Work to be completed: Since only the total is wanted, give the number of lines in the listing below that hold the string "Bottlenecking" and add nothing.

Data supplied:
◆ ◆ ◆ ◆ ◆
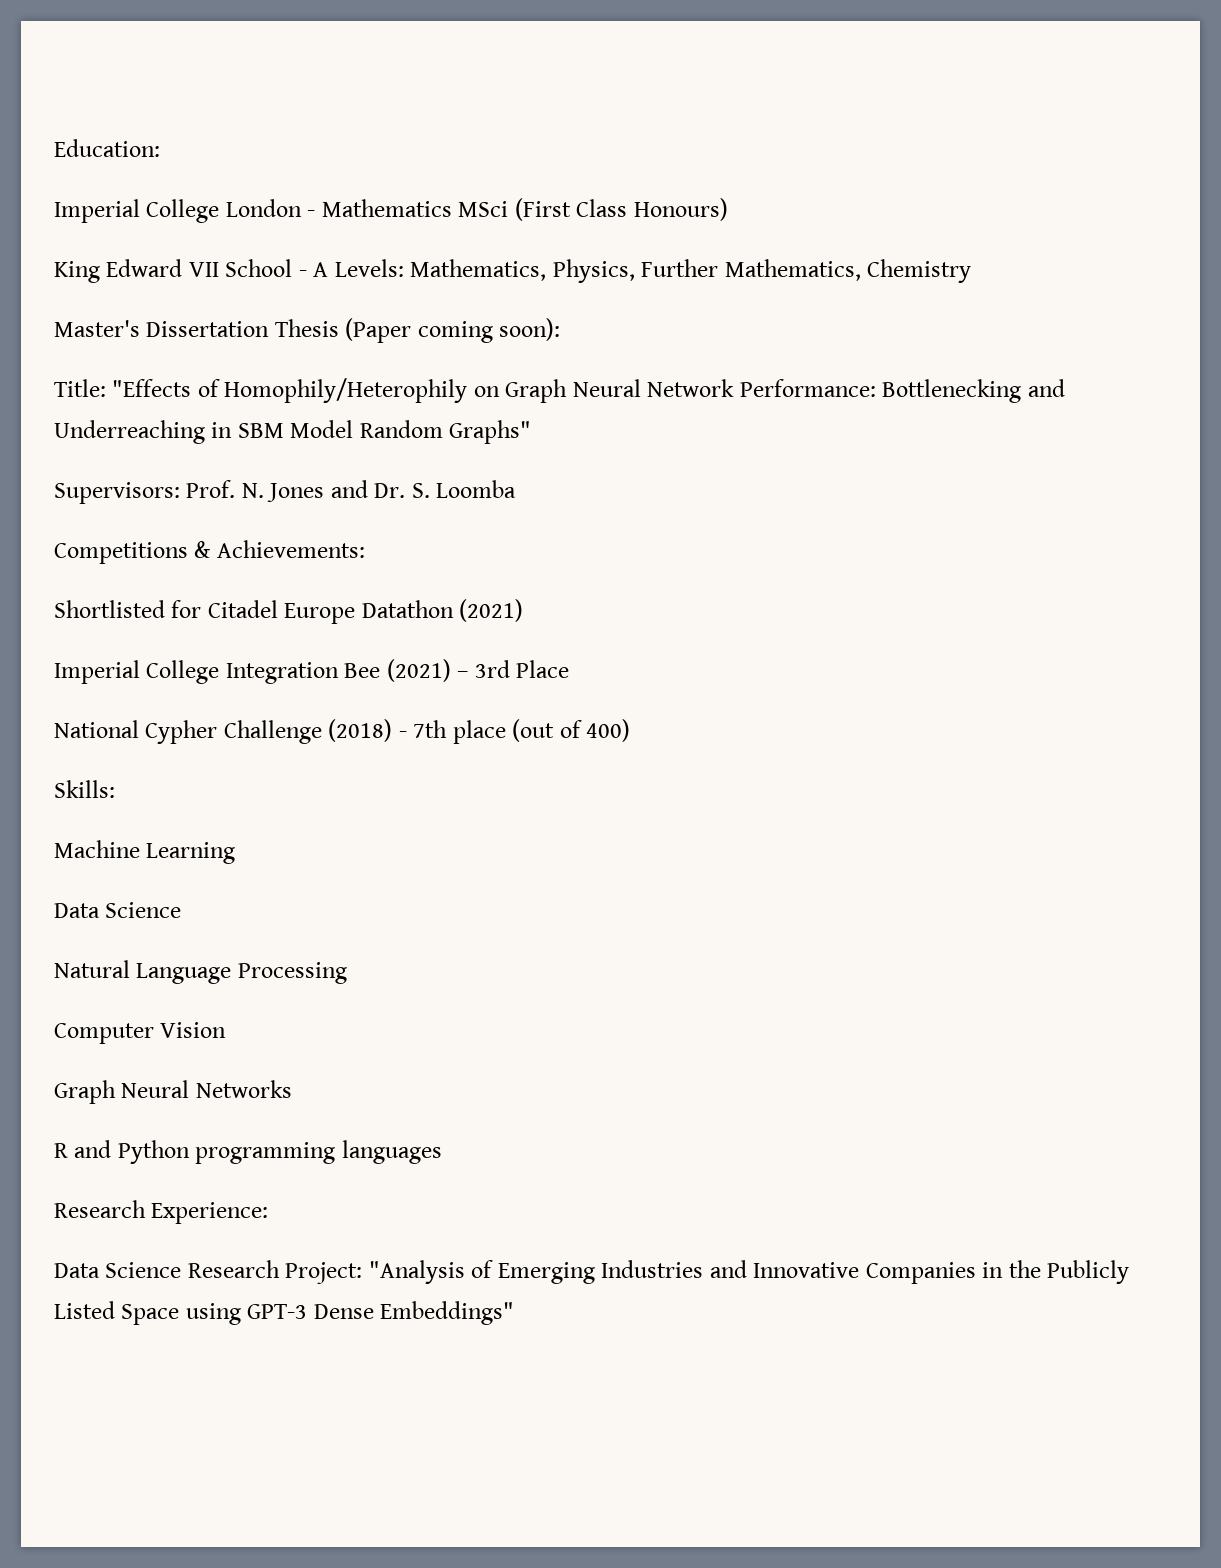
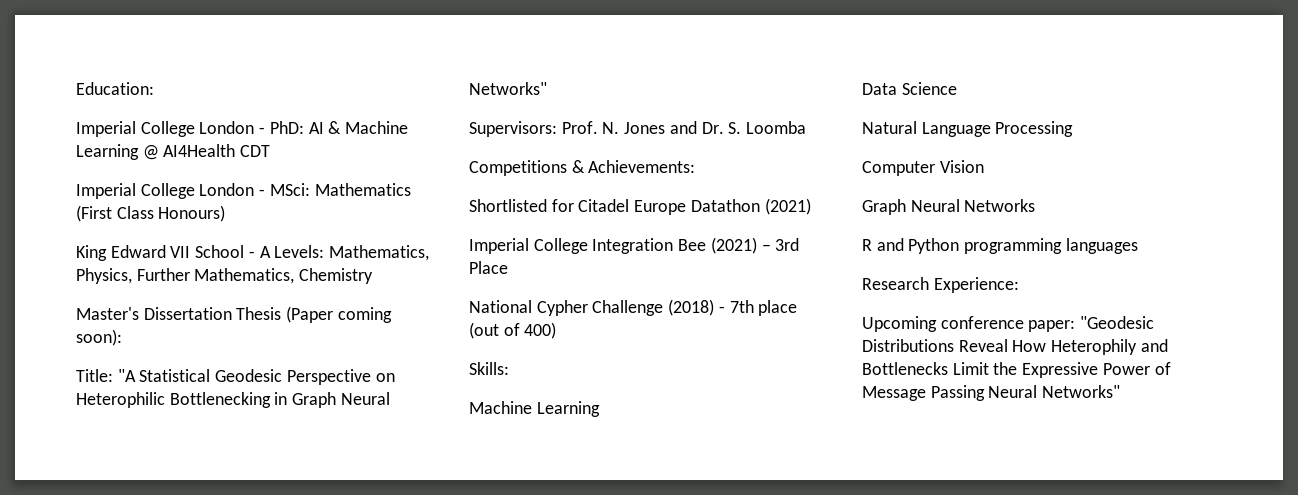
- Imperial College London - Mathematics MSci (First Class Honours)
+ Imperial College London - PhD: AI & Machine Learning @ AI4Health CDT
+ Imperial College London - MSci: Mathematics (First Class Honours)
- Title: "Effects of Homophily/Heterophily on Graph Neural Network Performance: Bottlenecking and Underreaching in SBM Model Random Graphs"
+ Title: "A Statistical Geodesic Perspective on Heterophilic Bottlenecking in Graph Neural Networks"
- Data Science Research Project: "Analysis of Emerging Industries and Innovative Companies in the Publicly Listed Space using GPT-3 Dense Embeddings"
+ Upcoming conference paper: "Geodesic Distributions Reveal How Heterophily and Bottlenecks Limit the Expressive Power of Message Passing Neural Networks"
◆ ◆ ◆ ◆ ◆
Output for this task: 2